Package 'Modalclust' reference manual

Title:	Hierarchical Modal Clustering
Description:	Performs Modal Clustering (MAC) including Hierarchical Modal Clustering (HMAC) along with their parallel implementation (PHMAC) over several processors. These model-based non-parametric clustering techniques can extract clusters in very high dimensions with arbitrary density shapes. By default clustering is performed over several resolutions and the results are summarised as a hierarchical tree. Associated plot functions are also provided. There is a package vignette that provides many examples. This version adheres to CRAN policy of not spanning more than two child processes by default.
Authors:	Surajit Ray and Yansong Cheng
Maintainer:	Surajit Ray <[email protected]>
License:	GPL-2
Version:	0.7
Built:	2025-03-26 03:01:35 UTC
Source:	https://github.com/cran/Modalclust

Choosing the cluster which is closest to a specified point

Description

Choosing the cluster which is closest to a point specified by user. Works only for two dimensional data.

Usage

choose.cluster(hmacobj,x=NULL,level=NULL,n.cluster=NULL)
choose.cluster(hmacobj,x=NULL,level=NULL,n.cluster=NULL)

Arguments

`hmacobj`	The output of HMAC analysis. An object of class 'hmac'.
`x`	The user-specified location. Deafult value is NULL in which case user chooses a point using the locator function.
`level`	The specified level
`n.cluster`	The specified number of clusters. Either `level` or `n.cluster` needs to be specified

Author(s)

Surajit Ray and Yansong Cheng

References

Li. J, Ray. S, Lindsay. B. G, "A nonparametric statistical approach to clustering via mode identification," Journal of Machine Learning Research , 8(8):1687-1723, 2007.
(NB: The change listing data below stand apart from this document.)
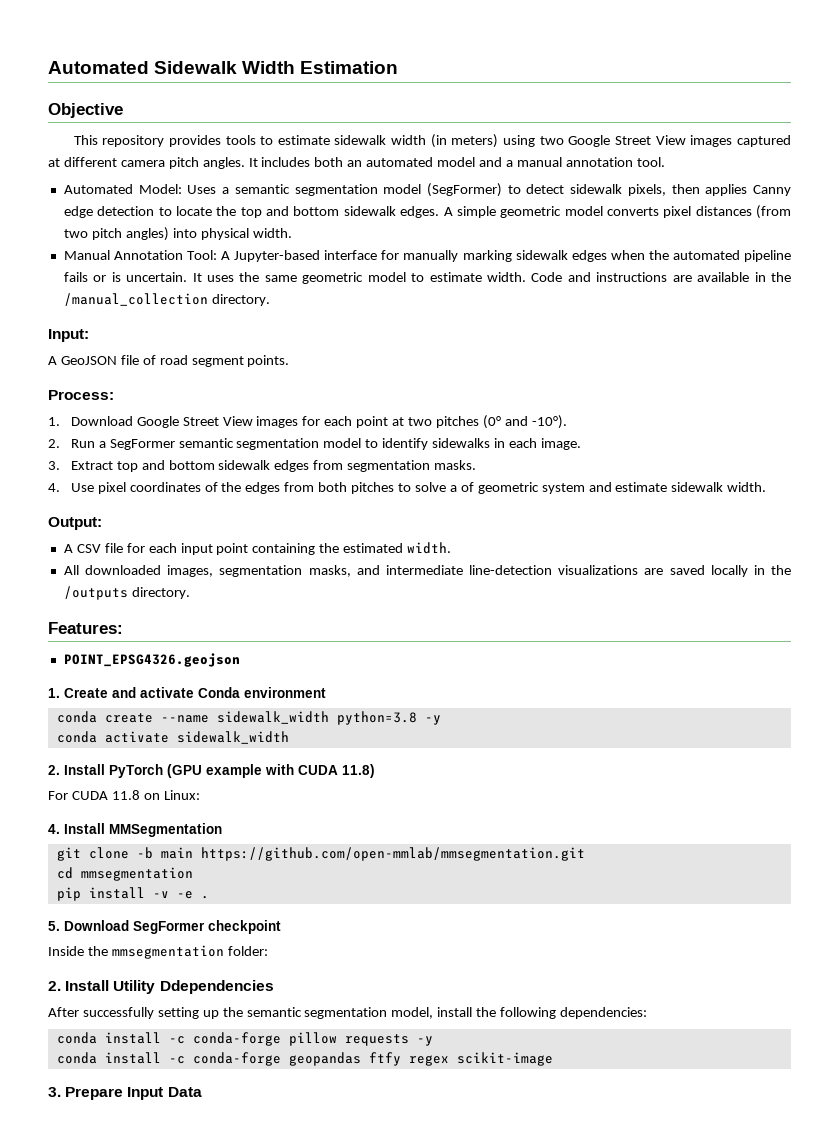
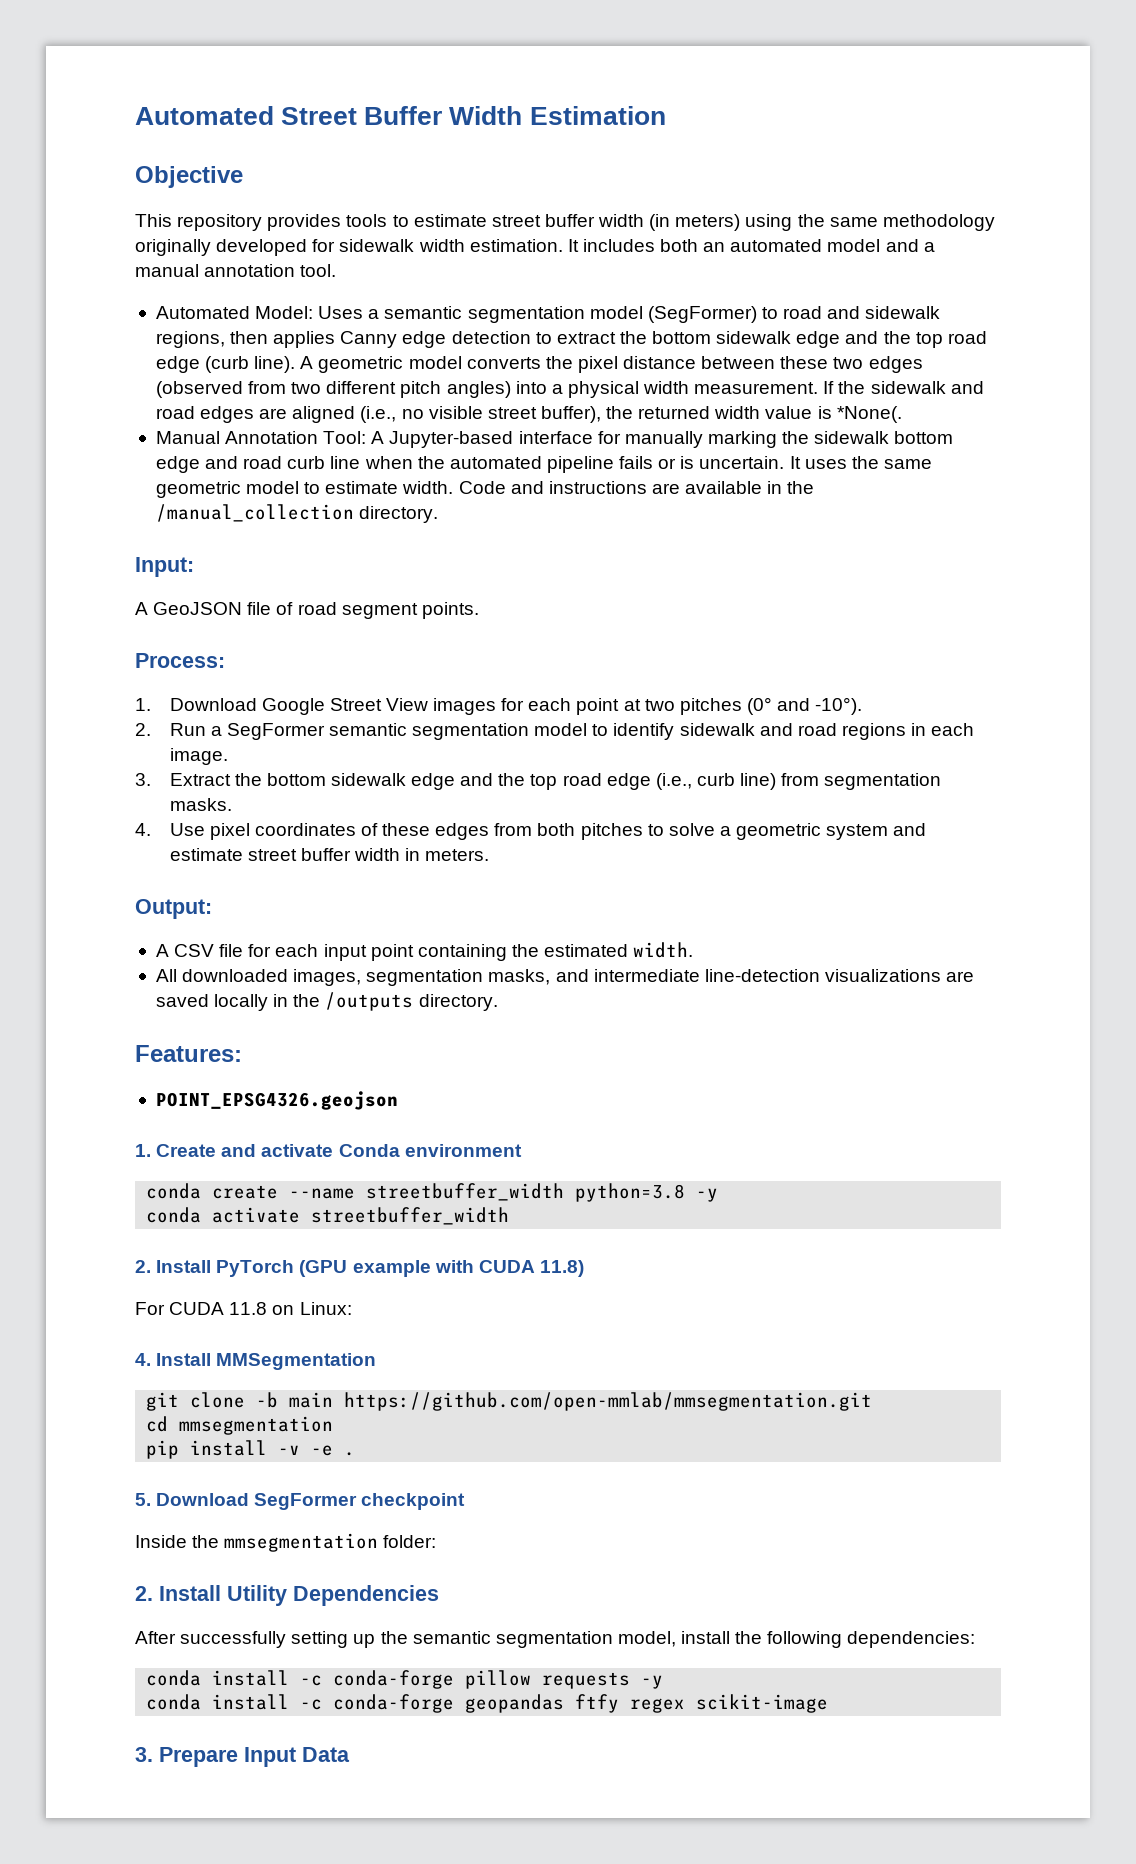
- Automated Sidewalk Width Estimation
+ Automated Street Buffer Width Estimation
- This repository provides tools to estimate sidewalk width (in meters) using two Google Street View images captured at different camera pitch angles.
+ This repository provides tools to estimate street buffer width (in meters) using the same methodology originally developed for sidewalk width estimation.
- Automated Model: Uses a semantic segmentation model (SegFormer) to detect sidewalk pixels, then applies Canny edge detection to locate the top and bottom sidewalk edges. A simple geometric model converts pixel distances (from two pitch angles) into physical width.
+ Automated Model: Uses a semantic segmentation model (SegFormer) to road and sidewalk regions, then applies Canny edge detection to extract the bottom sidewalk edge and the top road edge (curb line). A geometric model converts the pixel distance between these two edges (observed from two different pitch angles) into a physical width measurement. If the sidewalk and road edges are aligned (i.e., no visible street buffer), the returned width value is *None(.
- Manual Annotation Tool: A Jupyter-based interface for manually marking sidewalk edges when the automated pipeline fails or is uncertain.
+ Manual Annotation Tool: A Jupyter-based interface for manually marking the sidewalk bottom edge and road curb line when the automated pipeline fails or is uncertain.
- 2. Run a SegFormer semantic segmentation model to identify sidewalks in each image.
+ 2. Run a SegFormer semantic segmentation model to identify sidewalk and road regions in each image.
- 3. Extract top and bottom sidewalk edges from segmentation masks.
+ 3. Extract the bottom sidewalk edge and the top road edge (i.e., curb line) from segmentation masks.
- 4. Use pixel coordinates of the edges from both pitches to solve a of geometric system and estimate sidewalk width.
+ 4. Use pixel coordinates of these edges from both pitches to solve a geometric system and estimate street buffer width in meters.
- conda create --name sidewalk_width python=3.8 -y
+ conda create --name streetbuffer_width python=3.8 -y
- conda activate sidewalk_width
+ conda activate streetbuffer_width
- 2. Install Utility Ddependencies
+ 2. Install Utility Dependencies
Lindsay, B.G., Markatou M., Ray, S., Yang, K., Chen, S.C. "Quadratic distances on probabilities: the foundations," The Annals of Statistics Vol. 36, No. 2, page 983–1006, 2008.

Examples

data(disc2d.hmac)
#disc2d.hmac is the output of phmac(disc2d,npart=1)
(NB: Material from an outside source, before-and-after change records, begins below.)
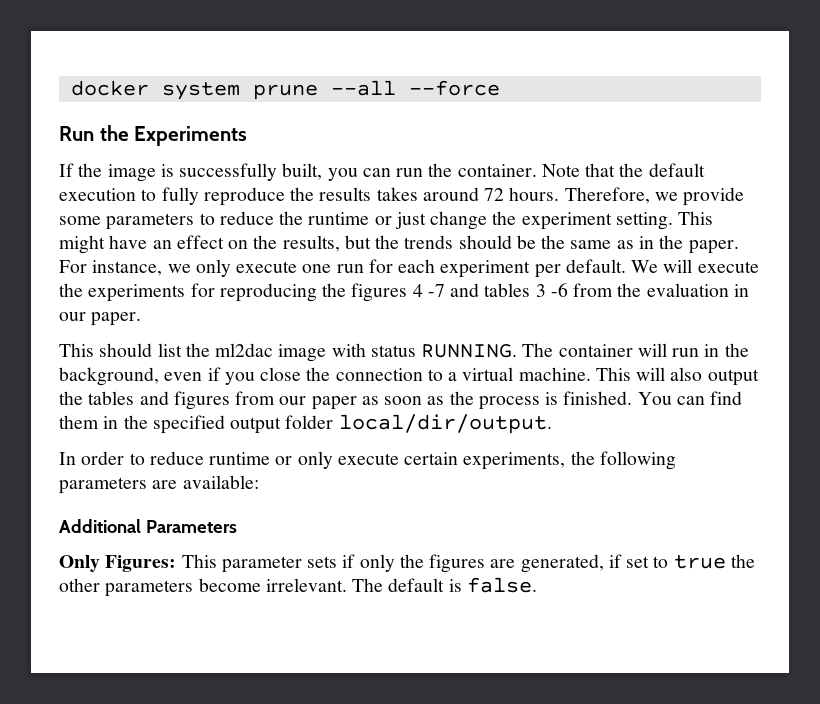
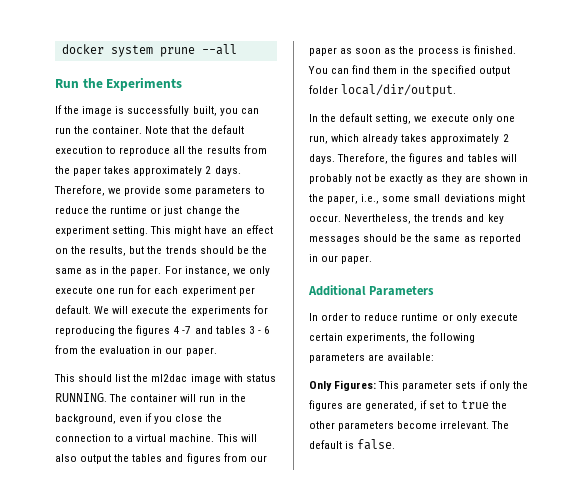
- docker system prune --all --force
+ docker system prune --all
- Note that the default execution to fully reproduce the results takes around 72 hours.
+ Note that the default execution to reproduce all the results from the paper takes approximately 2 days.
- We will execute the experiments for reproducing the figures 4 -7 and tables 3 -6 from the evaluation in our paper.
+ We will execute the experiments for reproducing the figures 4 -7 and tables 3 - 6 from the evaluation in our paper.
+ In the default setting, we execute only one run, which already takes approximately 2 days. Therefore, the figures and tables will probably not be exactly as they are shown in the paper, i.e., some small deviations might occur. Nevertheless, the trends and key messages should be the same as reported in our paper.
+ Additional Parameters
- Additional Parameters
choose.cluster(disc2d.hmac,x=c(0,0),level=3)
choose.cluster(disc2d.hmac,x=c(0,0),n.cluster=2)

# Users can choose anypoint they want by clicking the point 
# in the plot after the following command. 
# choose.cluster(disc2d.hmac,level=3)
data(disc2d.hmac)
#disc2d.hmac is the output of phmac(disc2d,npart=1)

choose.cluster(disc2d.hmac,x=c(0,0),level=3)
choose.cluster(disc2d.hmac,x=c(0,0),n.cluster=2)

# Users can choose anypoint they want by clicking the point 
# in the plot after the following command. 
# choose.cluster(disc2d.hmac,level=3)

Plot clusters with different colors for two dimensional data overlayed on the contours of the original data.

Description

Plot clusters for two dimensional data with contours of the original data

Usage

## S3 method for class 'hmac'
contour(x, n.cluster=NULL,level=NULL,prob=NULL,smoothplot=FALSE,...)
## S3 method for class 'hmac'
contour(x, n.cluster=NULL,level=NULL,prob=NULL,smoothplot=FALSE,...)

Arguments

`x`	The output of HMAC analysis. An object of class 'hmac'.
`level`	The specified level
`n.cluster`	The specified number of clusters. Either `level` or `n.cluster` needs to be specified
`prob`	The specified level of the contour plot. Default value is NULL, plot all levels of the contour plot. Must be between 0 and 1
`smoothplot`	Get the smooth scatter plot of the original data set. Default value is FALSE, which does not provide the smooth scatter plot.
`...`	Further arguments passed to or from other methods.

Author(s)

Surajit Ray and Yansong Cheng

References

Li. J, Ray. S, Lindsay. B. G, "A nonparametric statistical approach to clustering via mode identification," Journal of Machine Learning Research , 8(8):1687-1723, 2007.

Lindsay, B.G., Markatou M., Ray, S., Yang, K., Chen, S.C. "Quadratic distances on probabilities: the foundations," The Annals of Statistics Vol. 36, No. 2, page 983–1006, 2008.

Examples

data(disc2d.hmac)
# disc2d.hmac is the output of phmac(disc2d,npart=1)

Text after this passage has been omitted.